Roger Cador
- Cador in 2021

Biographical details
- Born: January 30, 1952 New Roads, Louisiana, U.S.
- Died: June 30, 2026 (aged 74) Baton Rouge, Louisiana, U.S.

Playing career
- 1970–1973: Southern
- Position: OF

Coaching career (HC unless noted)

Baseball
- 1978: Southern (asst.)
- 1985–2017: Southern

Basketball
- 1980–1984: Southern (Asst.)

Head coaching record
- Overall: 913–597–1 (.604)

Accomplishments and honors

Championships
- 14 conference & 2 black national

= Roger Cador =

American college baseball coach (1952–2026)

Roger Cador (January 30, 1952 – June 30, 2026) was an American college baseball coach who served as head coach of the Southern Jaguars baseball team. He was named to that position prior to the 1985 season.

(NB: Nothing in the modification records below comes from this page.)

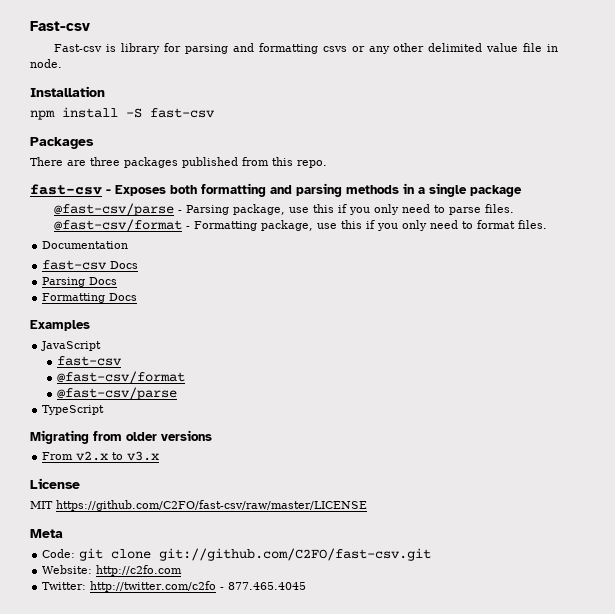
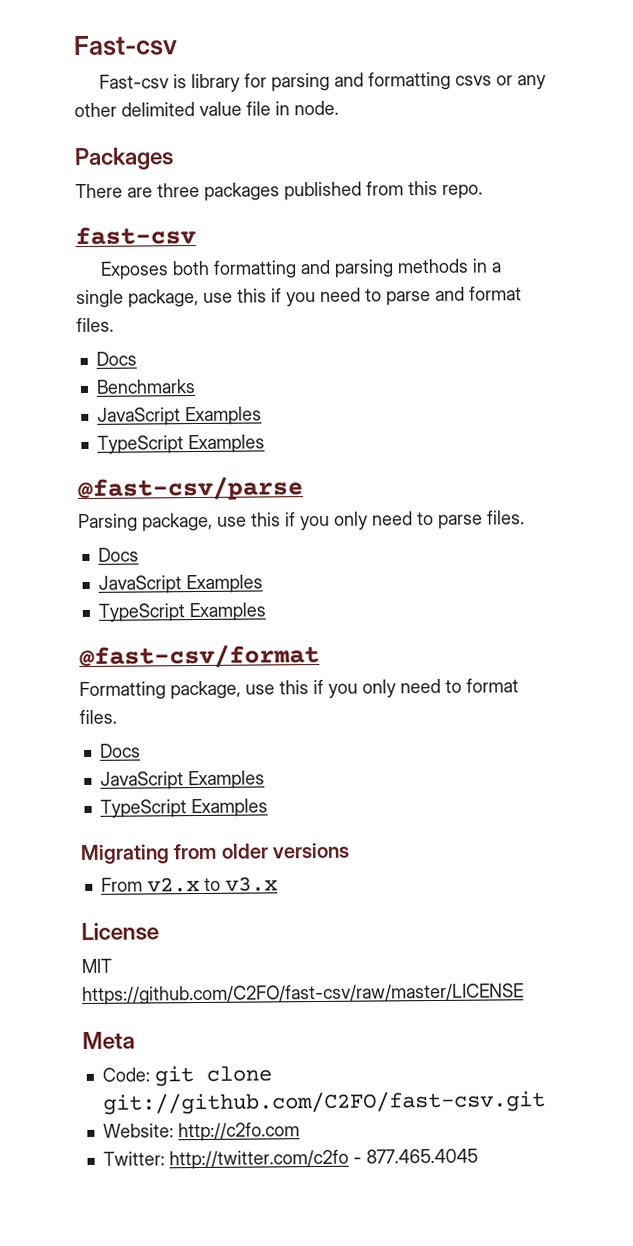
- Installation
- npm install -S fast-csv
- fast-csv - Exposes both formatting and parsing methods in a single package
- @fast-csv/parse - Parsing package, use this if you only need to parse files.
- @fast-csv/format - Formatting package, use this if you only need to format files.
- Documentation
- fast-csv Docs
- Parsing Docs
- Formatting Docs
- Examples
- JavaScript
  fast-csv
+ Exposes both formatting and parsing methods in a single package, use this if you need to parse and format files.
+ Docs
+ Benchmarks
+ JavaScript Examples
+ TypeScript Examples
+ @fast-csv/parse
+ Parsing package, use this if you only need to parse files.
+ Docs
+ JavaScript Examples
+ TypeScript Examples
  @fast-csv/format
- @fast-csv/parse
- TypeScript
+ Formatting package, use this if you only need to format files.
+ Docs
+ JavaScript Examples
+ TypeScript Examples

He was also a member of a Major League Baseball task force to improve African-American participation in baseball.

==Playing career==
Cador played baseball and basketball at Southern, leading the Jaguars in hitting in his junior season of 1972 at .393. He would be drafted by the Atlanta Braves in the 10th round of the 1973 MLB draft and play five seasons in the Braves organization, reaching Class-AAA in his final season of 1977 as an outfielder.

==Coaching career==
Cador returned to Southern in 1978 as an assistant baseball coach. He moved to assistant basketball coach of the Jaguars in 1980, where he remained four seasons before earning the head coaching job of the baseball team in 1985. Cador's accomplishments include conference championships, 13 SWAC Coach of the Year awards, NCAA regional appearances, and three NCAA play-in appearances. Cador also produced 35 players who played professional, or became coaches, umpires, or scouts, including 23 players drafted from 2001–2004.

He told a story that when he took over as head coach, the Jaguars had virtually no equipment or facilities. He arranged a scrimmage with the Braves, then managed by his friend Dusty Baker, and returned to Baton Rouge with a truck full of equipment for his team. He also spearheaded efforts to build an on-campus stadium, complete with lights, and ground was recently broken on a facility to house space exclusively for the Jaguars baseball team. To increase exposure, he organized the Urban Invitational featuring Historically Black Colleges and Universities televised on MLB Network.

Cador completed his career at Southern with 14 SWAC titles, 11 NCAA tournament appearances, and two black national titles (in 2003 and 2005). He also held the distinctions of having coached the first Golden Spikes Award winner and Dick Howser Trophy to have played at a predominantly black school (Rickie Weeks Jr. in 2003) and the first NCAA Division I tournament game win by a black school.

He was inducted in to the National College Baseball Hall of Fame in 2022.

==Death==
Cador's death at the age of 74 was announced on June 30, 2026. He died at his sister's home in Baton Rouge, two years after having undergone surgery for a brain tumor.